Sh*t I Watch – The Walking Dead

*Note – at time of writing the show was in its mid season break. Now that I’m returning to the post the same season has finished and I’ve added a bonus paragraph!

atubqn5pkjlbk2bgrvbe.jpg

Greeting, Glancers! It was inevitable, wasn’t it? My love of horror, apocalypse scenarios, TV, zombies – of course I was going to watch The Walking Dead, and of course I was going to love it. And of course I was going to include it in the Sh*t I Watch series. It should be noted though that I have not yet read the comics, though I hope to some day once they are cheap or someone gives me more money or an apocalypse comes and I can wander in to Forbidden Planet and take them free of charge.
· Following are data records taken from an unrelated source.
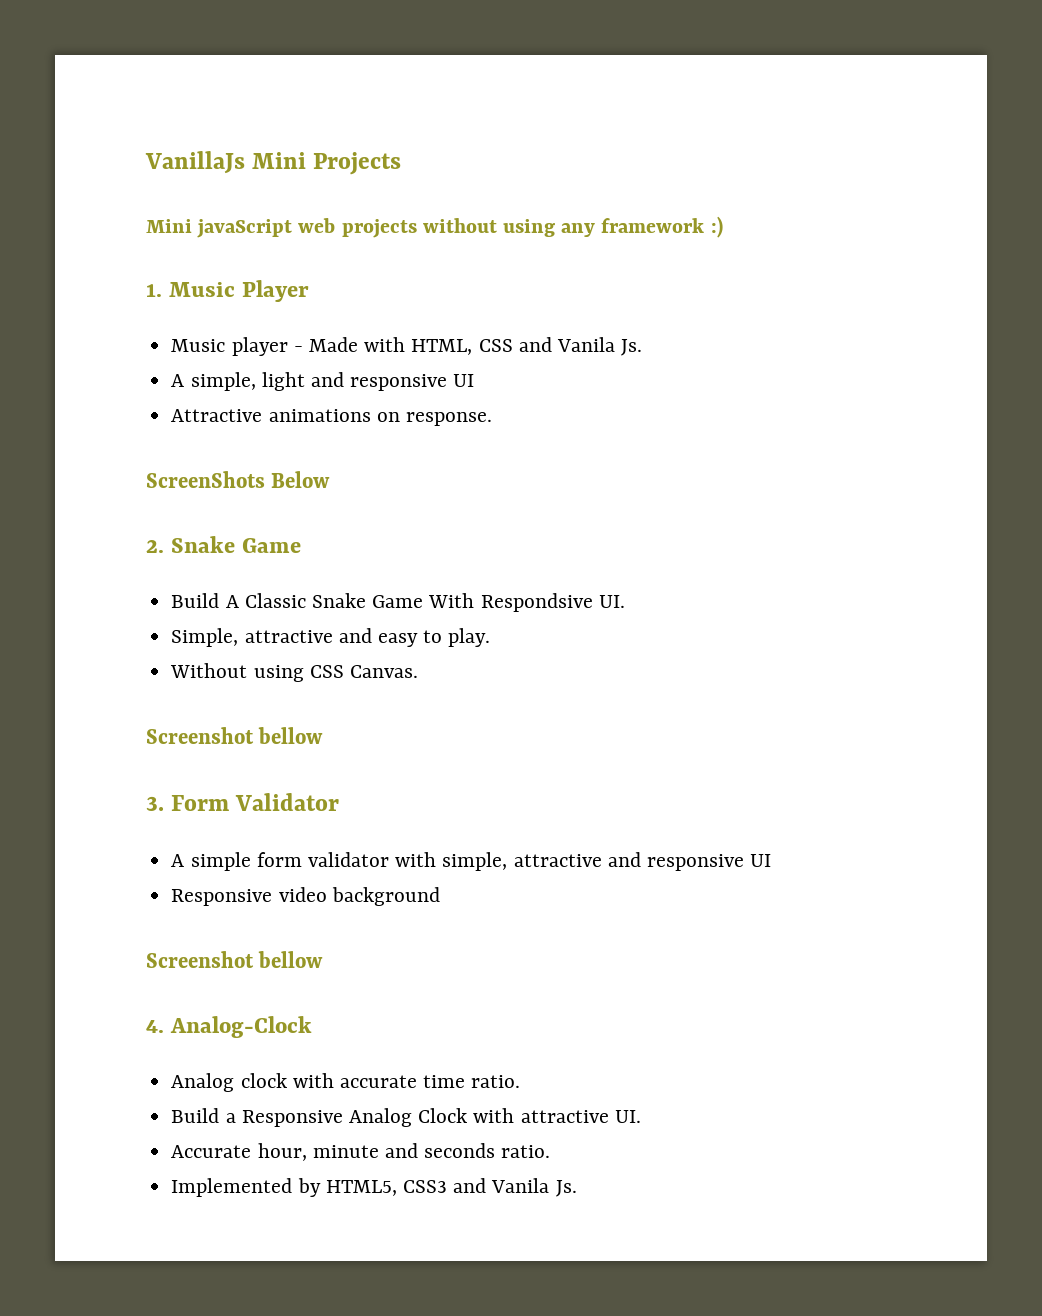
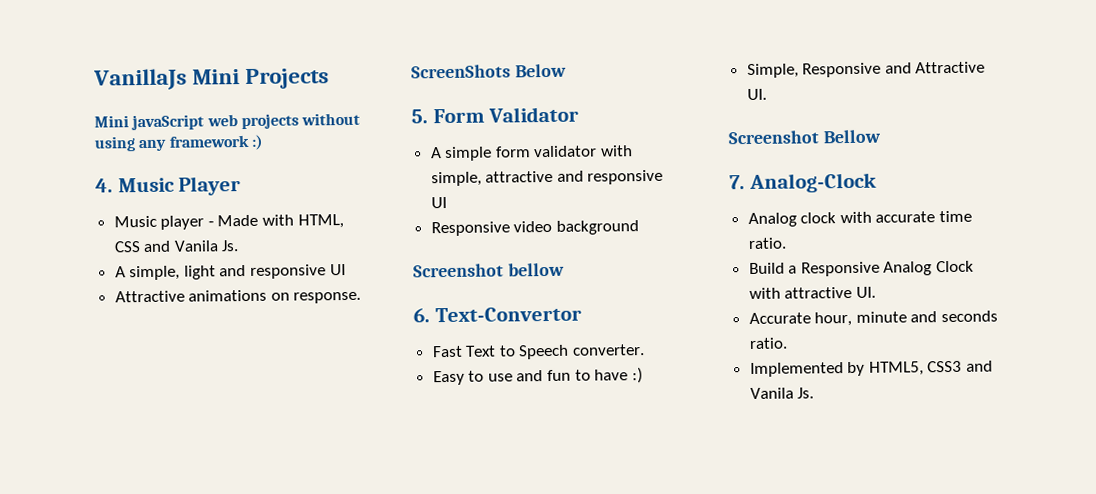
- 1. Music Player
+ 4. Music Player
- 2. Snake Game
- Build A Classic Snake Game With Respondsive UI.
- Simple, attractive and easy to play.
- Without using CSS Canvas.
- Screenshot bellow
- 3. Form Validator
+ 5. Form Validator
- 4. Analog-Clock
+ 6. Text-Convertor
+ Fast Text to Speech converter.
+ Easy to use and fun to have :)
+ Simple, Responsive and Attractive UI.
+ Screenshot Bellow
+ 7. Analog-Clock

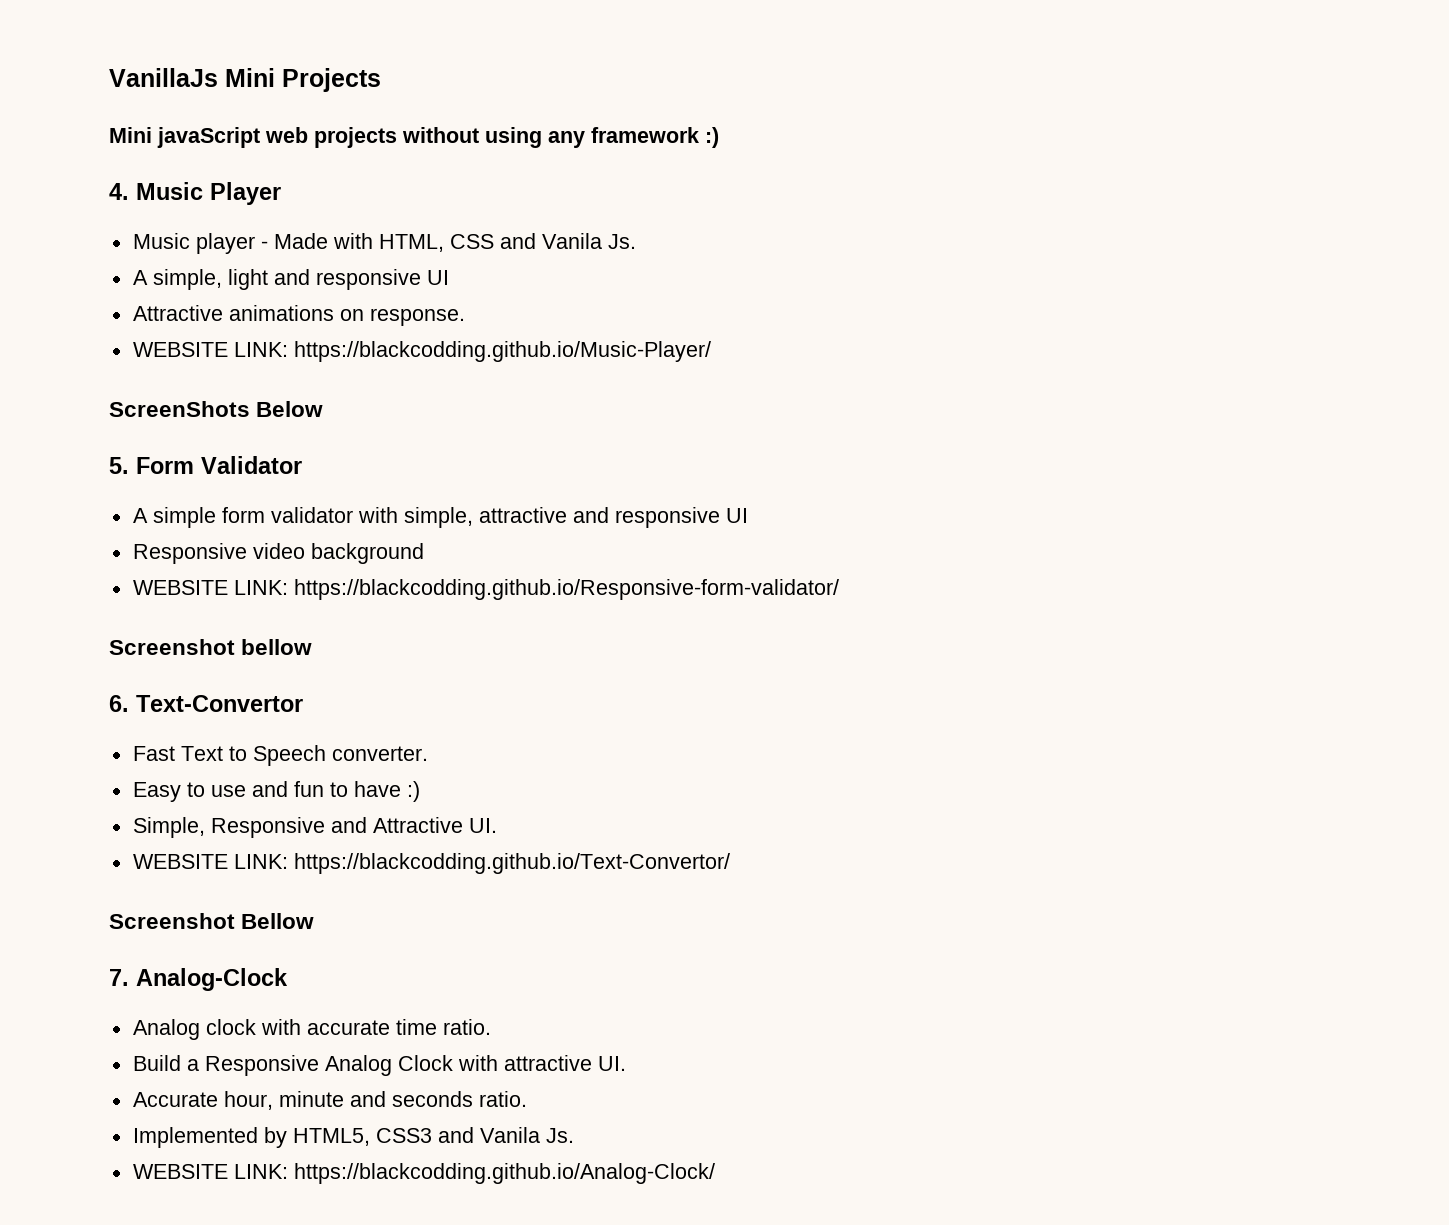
+ WEBSITE LINK: https://blackcodding.github.io/Music-Player/
+ WEBSITE LINK: https://blackcodding.github.io/Responsive-form-validator/
+ WEBSITE LINK: https://blackcodding.github.io/Text-Convertor/
+ WEBSITE LINK: https://blackcodding.github.io/Analog-Clock/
That’s what we all really want to see and dream about when we watch a show like this – the complete freedom to go and do as we please, no job, no responsibility, no future, our only care being how to survive.

Not Right

I won’t get into why this sort of thing is so cherished by people suffice to say that it has always been something I’ve fantasized about from an early age; all the usual questions – which weapon to use, where to live, how to travel, who to trust, what sort of person you should be – a lone warrior wading through the wasteland and killing zombies as you go, a trader who moves between settlements passing on information and supplies, part of an elite military or rescue group, hoard yourself with your family and only sneak outside when absolutely necessary, a peacemaker and builder who tries to bring society back from the brink? The possibilities are both endless and endlessly cliched, but it’s so easy to lose yourself in daydreams.

woman-with-great-smile-daydreaming.jpg
‘And then I’d steal their weapons and eat their children… good times’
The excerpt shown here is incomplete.